- [Aim of the exercise]:
Which lines in the records below hold the word "subtotal"? Copy each of them.

- [Data provided]:
**********

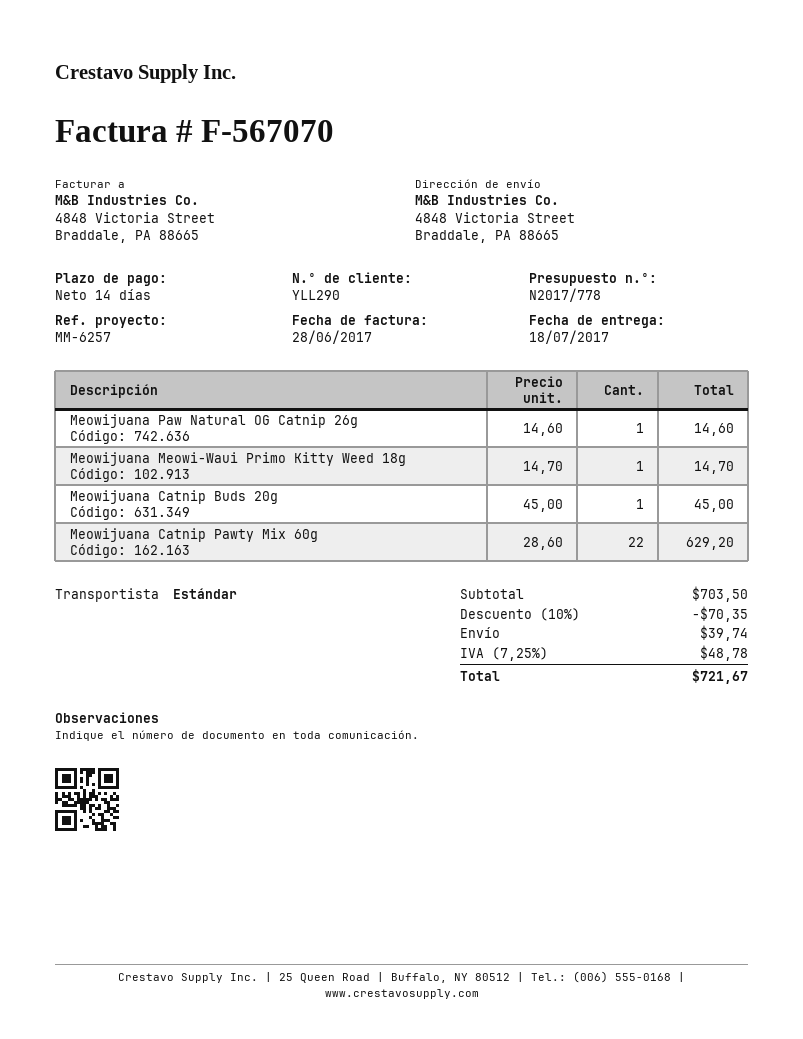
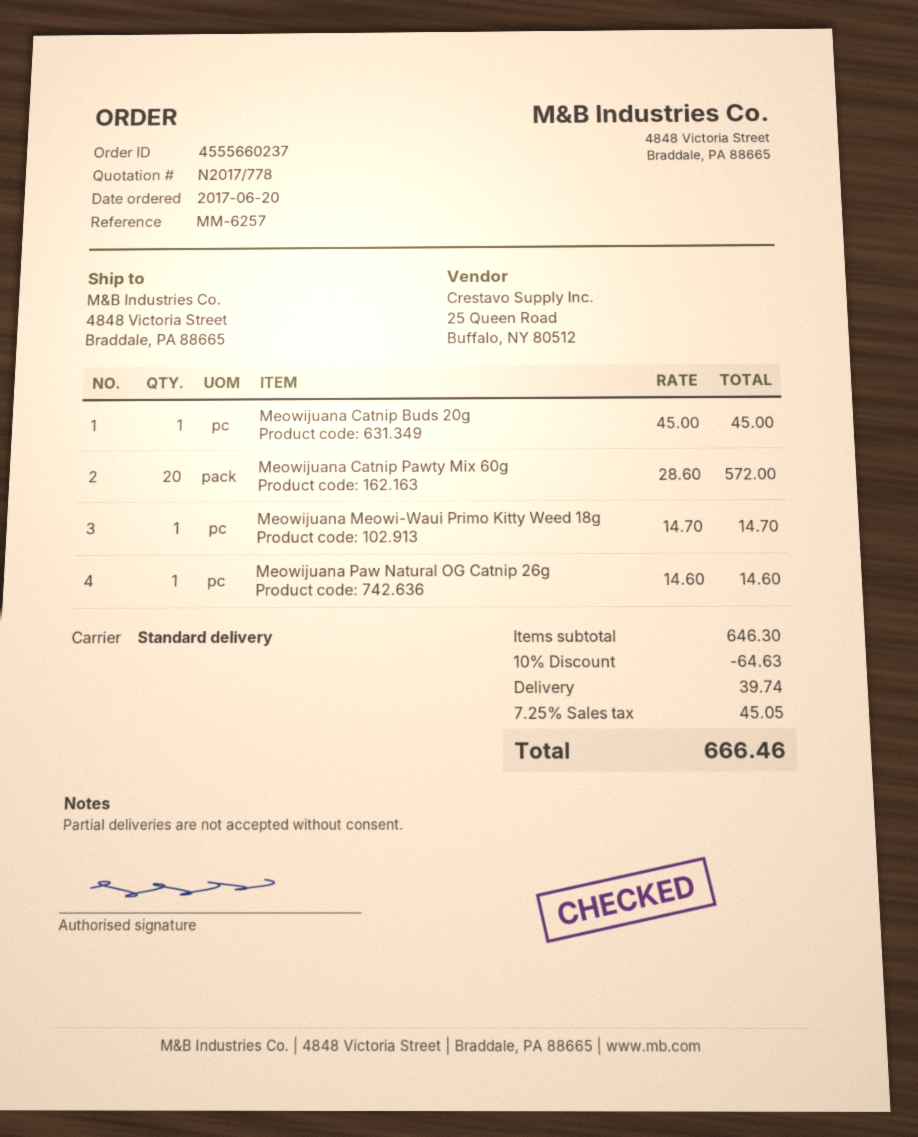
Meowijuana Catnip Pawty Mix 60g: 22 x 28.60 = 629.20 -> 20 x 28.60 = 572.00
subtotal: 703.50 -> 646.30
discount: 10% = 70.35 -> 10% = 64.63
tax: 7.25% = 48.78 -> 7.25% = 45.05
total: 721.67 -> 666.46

**********

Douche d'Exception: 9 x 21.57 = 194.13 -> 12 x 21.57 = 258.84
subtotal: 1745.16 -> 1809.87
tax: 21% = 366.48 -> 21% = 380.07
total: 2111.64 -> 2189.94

**********

- [Your response]:
subtotal: 703.50 -> 646.30
subtotal: 1745.16 -> 1809.87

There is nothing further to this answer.